## Records supplied

⁂

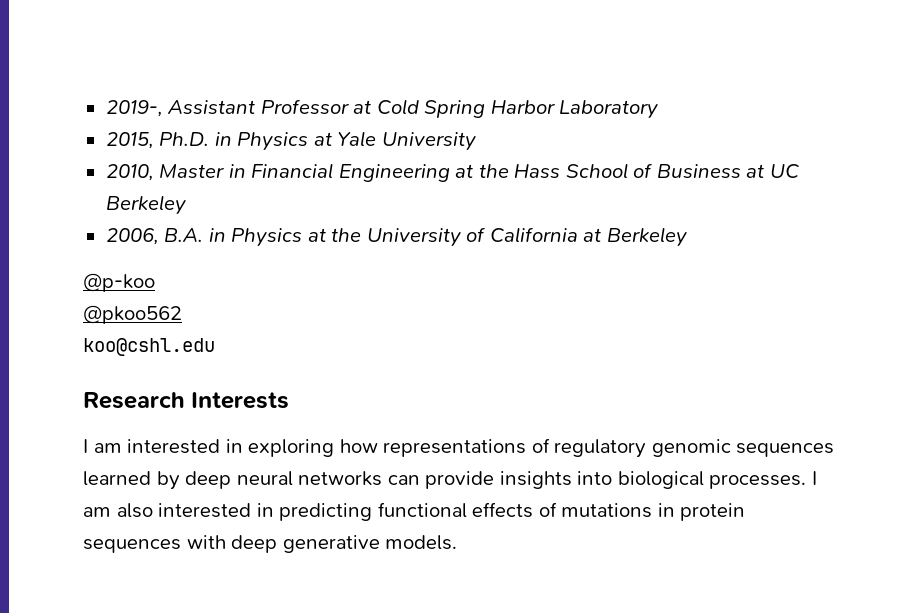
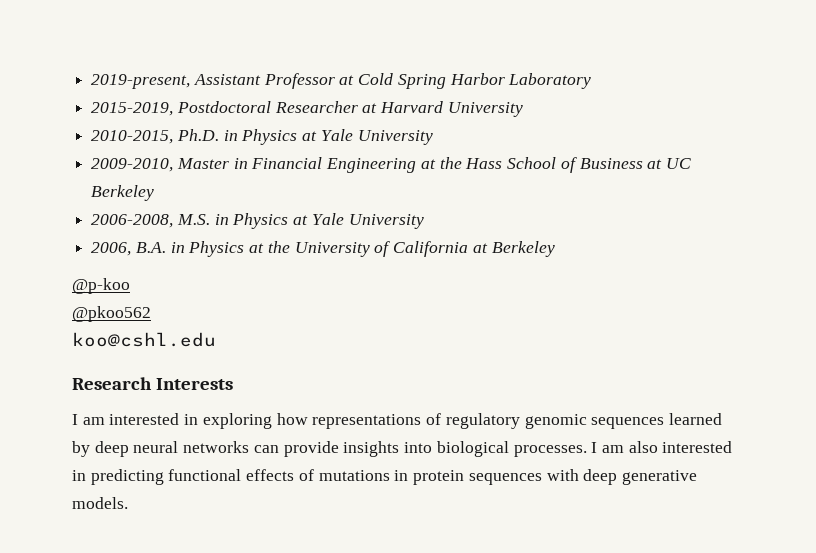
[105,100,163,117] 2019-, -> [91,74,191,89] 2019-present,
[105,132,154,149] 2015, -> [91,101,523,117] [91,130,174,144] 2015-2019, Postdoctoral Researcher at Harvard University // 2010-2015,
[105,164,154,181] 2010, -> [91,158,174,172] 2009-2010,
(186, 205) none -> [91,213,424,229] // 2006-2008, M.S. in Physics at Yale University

⁂

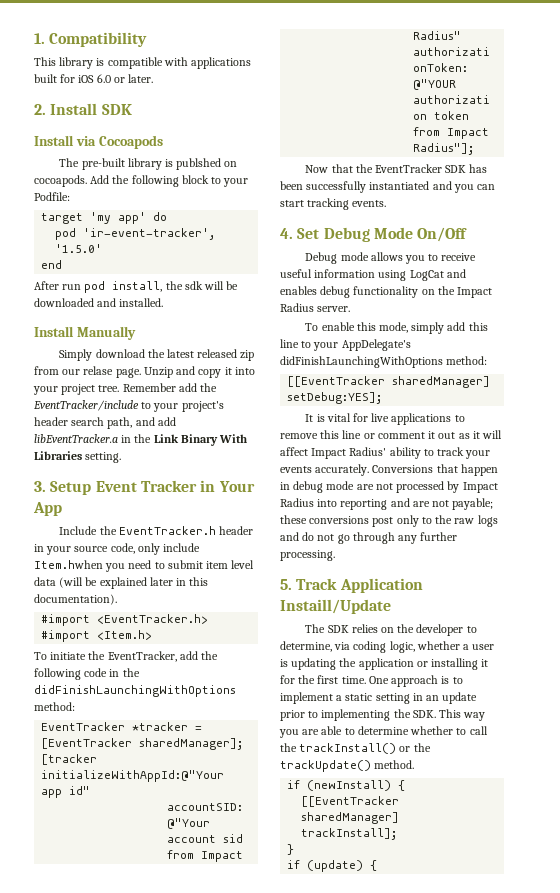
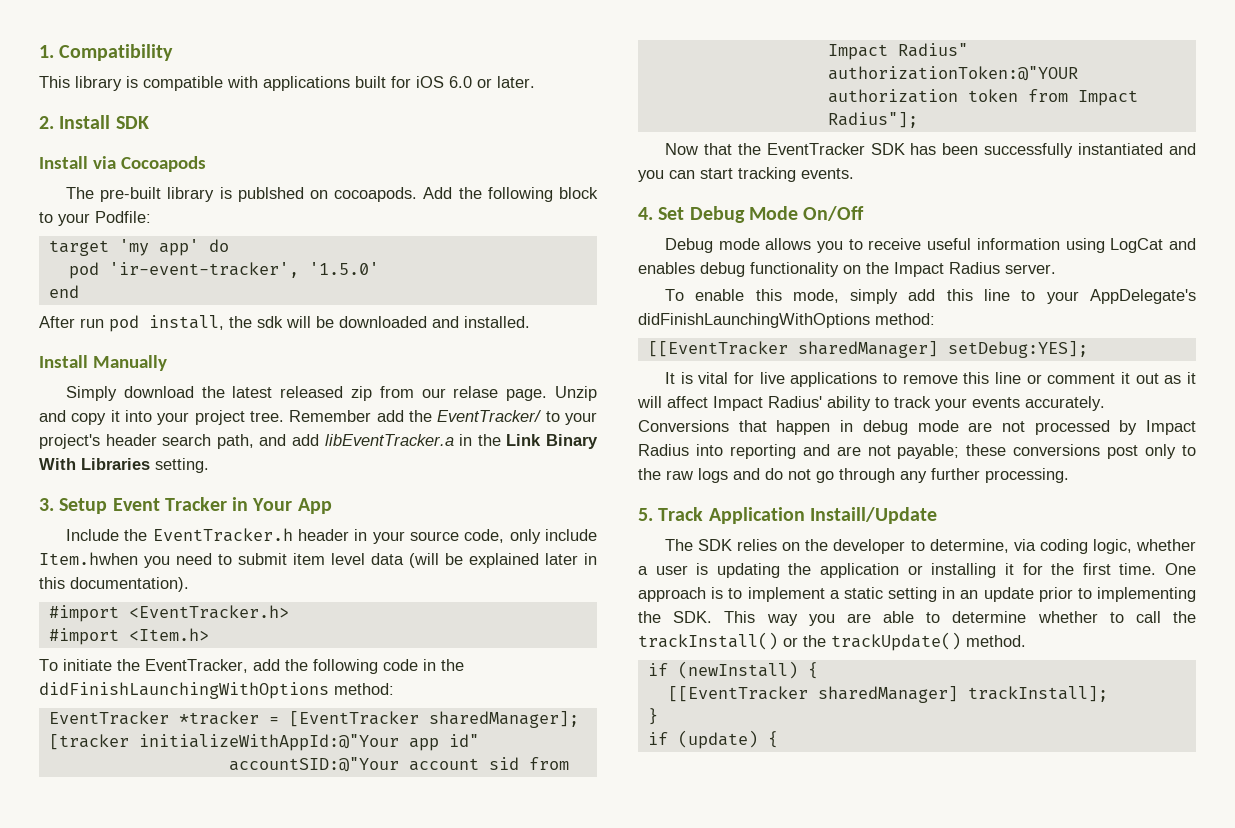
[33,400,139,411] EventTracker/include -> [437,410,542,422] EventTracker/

⁂

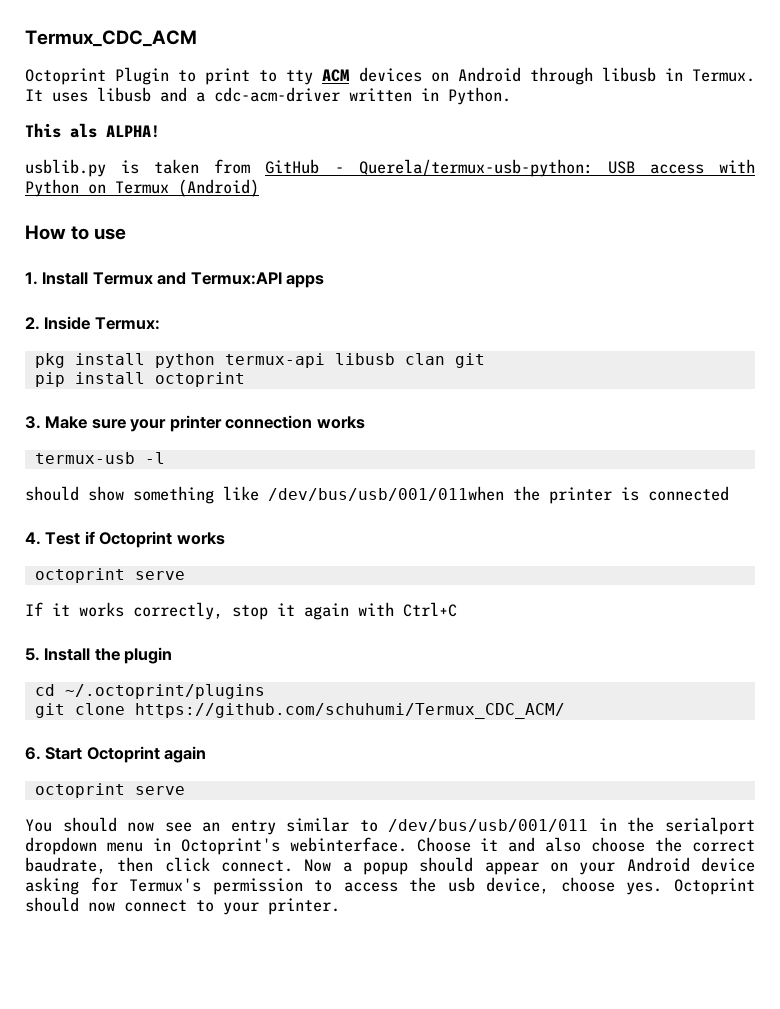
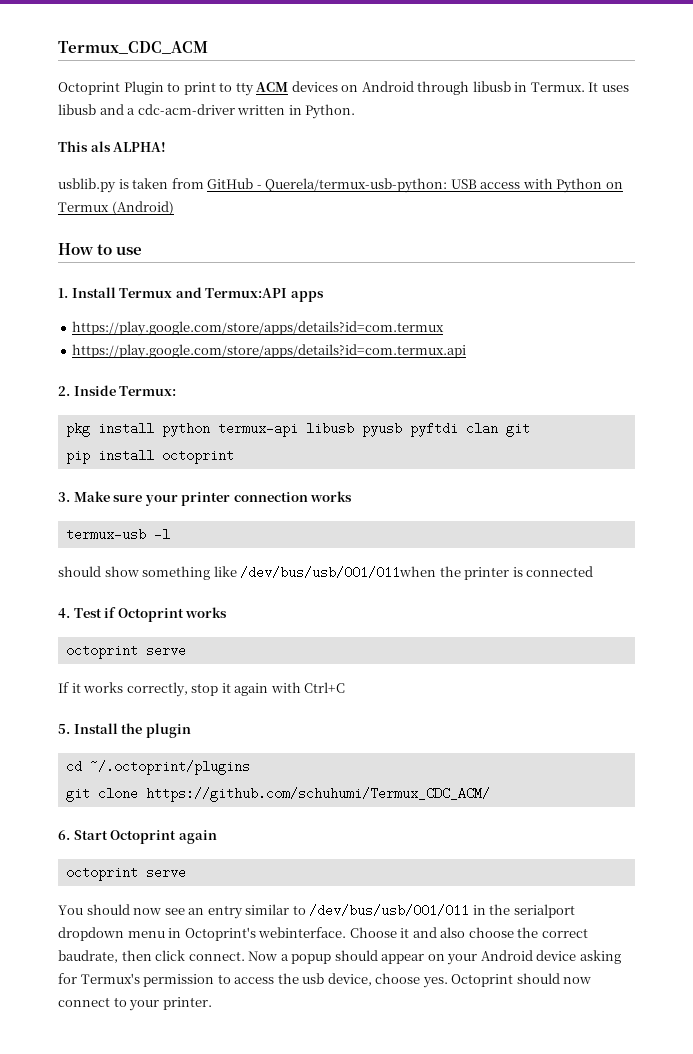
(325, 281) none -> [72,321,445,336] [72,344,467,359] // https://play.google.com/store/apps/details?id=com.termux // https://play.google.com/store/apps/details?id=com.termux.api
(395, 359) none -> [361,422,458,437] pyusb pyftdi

⁂

## Problem to solve
Filter on the word "none": copy each matching line from the entries above.

## Response
(186, 205) none -> [91,213,424,229] // 2006-2008, M.S. in Physics at Yale University
(325, 281) none -> [72,321,445,336] [72,344,467,359] // https://play.google.com/store/apps/details?id=com.termux // https://play.google.com/store/apps/details?id=com.termux.api
(395, 359) none -> [361,422,458,437] pyusb pyftdi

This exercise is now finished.